Omar Mateen’s killing of 49 people at a gay nightclub in Orlando, Florida, has fueled an angry national debate on homegrown Islamist radicals, gun control, and violence against the LGBT community, but it has also intensified debate over immigration.
“The only reason the killer was in America in the first place is because we allowed his family to come here,” Donald Trump, the presumptive Republican presidential nominee, said Monday.

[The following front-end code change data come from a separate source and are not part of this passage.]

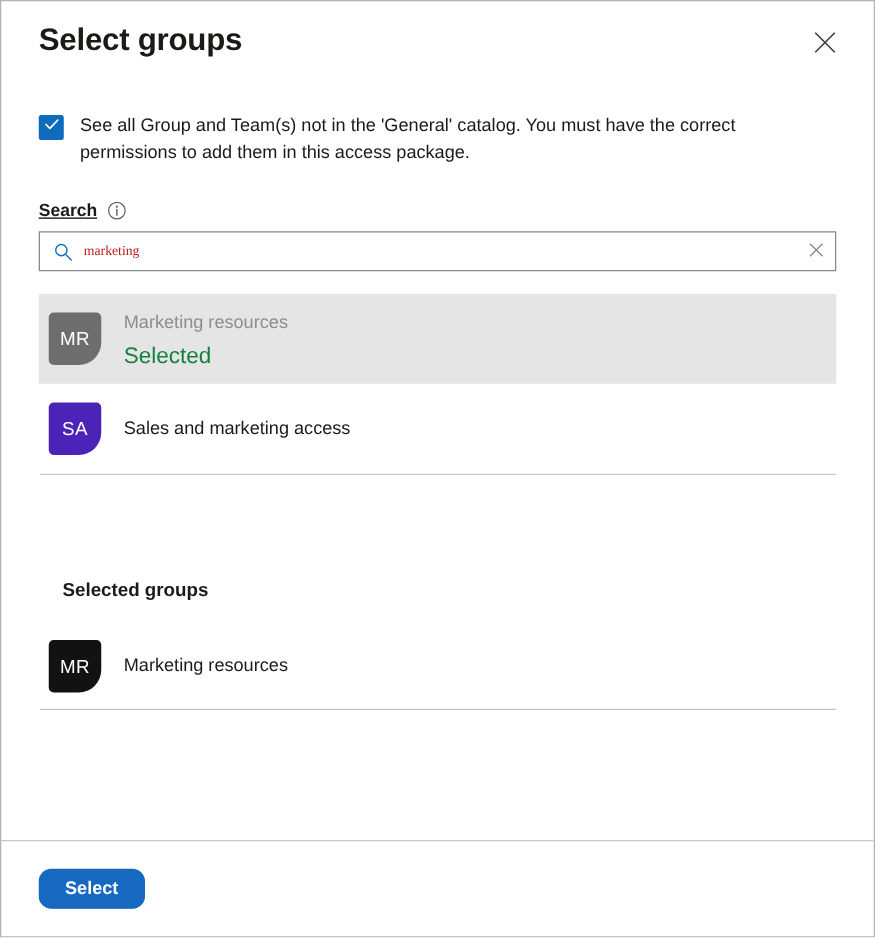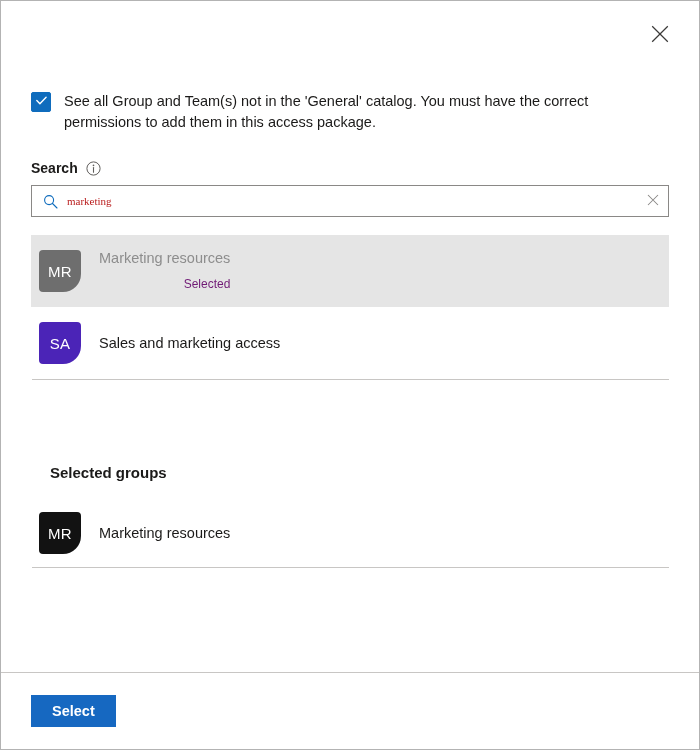--- a/index.html
+++ b/index.html
@@ -90,20 +90,21 @@
     line-height: 21px;
     color: #1b1a19;
     max-width: 565px;
   }
 
   
   .search-label-row {
     display: flex;
     align-items: center;
     margin-top: 27px;
+    text-decoration: underline;
   }
   .search-label {
     font-size: 14px;
     font-weight: 600;
     color: #1b1a19;
   }
   .info-icon {
     margin-left: 8px;
     width: 15px;
     height: 15px;
@@ -197,25 +198,24 @@
     flex-direction: column;
     justify-content: center;
   }
   .result-name {
     font-size: 14.5px;
     line-height: 22px;
     color: #1b1a19;
   }
   .result-row.is-disabled .result-name { color: #8d8d8d; }
   .result-sub {
-    font-size: 12px;
+    font-size: 18px;
     line-height: 22px;
-    color: #701a75;
+    color: #15803d;
     margin-top: 4px;
-    text-align: right;
   }
   .list-divider {
     height: 1px;
     background: #c8c6c4;
     margin-left: 1px;
     margin-right: 0px;
   }
 
   
   .selected-section {
@@ -270,34 +270,35 @@
     align-items: center;
     padding-left: 30px;
     box-sizing: border-box;
   }
   .primary-button {
     height: 32px;
     min-width: 80px;
     padding: 0 20px;
     background: #1668c1;
     border: 1px solid #1668c1;
-    border-radius: 0;
+    border-radius: 10px;
     color: #ffffff;
     font-family: "Liberation Sans", sans-serif;
     font-size: 14.5px;
     font-weight: 600;
     cursor: pointer;
   }
 </style>
 </head>
 <body>
 
 <div class="dialog">
 
   <div class="dialog-header">
+    <div class="dialog-title">Select groups</div>
     <button class="close-button">
       <span>
         <svg width="18" height="18" viewBox="0 0 18 18" aria-hidden="true">
           <path d="M1.2 1.2 L16.8 16.8 M16.8 1.2 L1.2 16.8" stroke="#3b3a39" stroke-width="1.25" fill="none"></path>
         </svg>
       </span>
     </button>
   </div>
 
   <div class="dialog-body">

Trump hasn’t been shy about his policy prescription for preventing terrorism in the U.S. Soon after the attacks in San Bernardino, which were carried out by a Chicago-born man and his Pakistan-born wife, last December, he demanded a “total and complete shutdown of Muslims entering the United States until our country’s representatives can figure out what is going on.” And in the month before that, when the Islamic State claimed the Paris attacks, he repeated a discredited claim that “thousands” of Muslims in the U.S. cheered the attacks of September 11, 2001, adding he would support some sort of registry of Muslims in the U.S.—a claim he and his supporters reiterated after Sunday’s attack.
Nor are Muslim immigrants to the U.S. the sole focus of Trump’s ire. He famously described Mexicans coming to the U.S. as “people that have lots of problems, and they’re bringing those problems with us. They’re bringing drugs. They’re bringing crime. They’re rapists. And some, I assume, are good people.”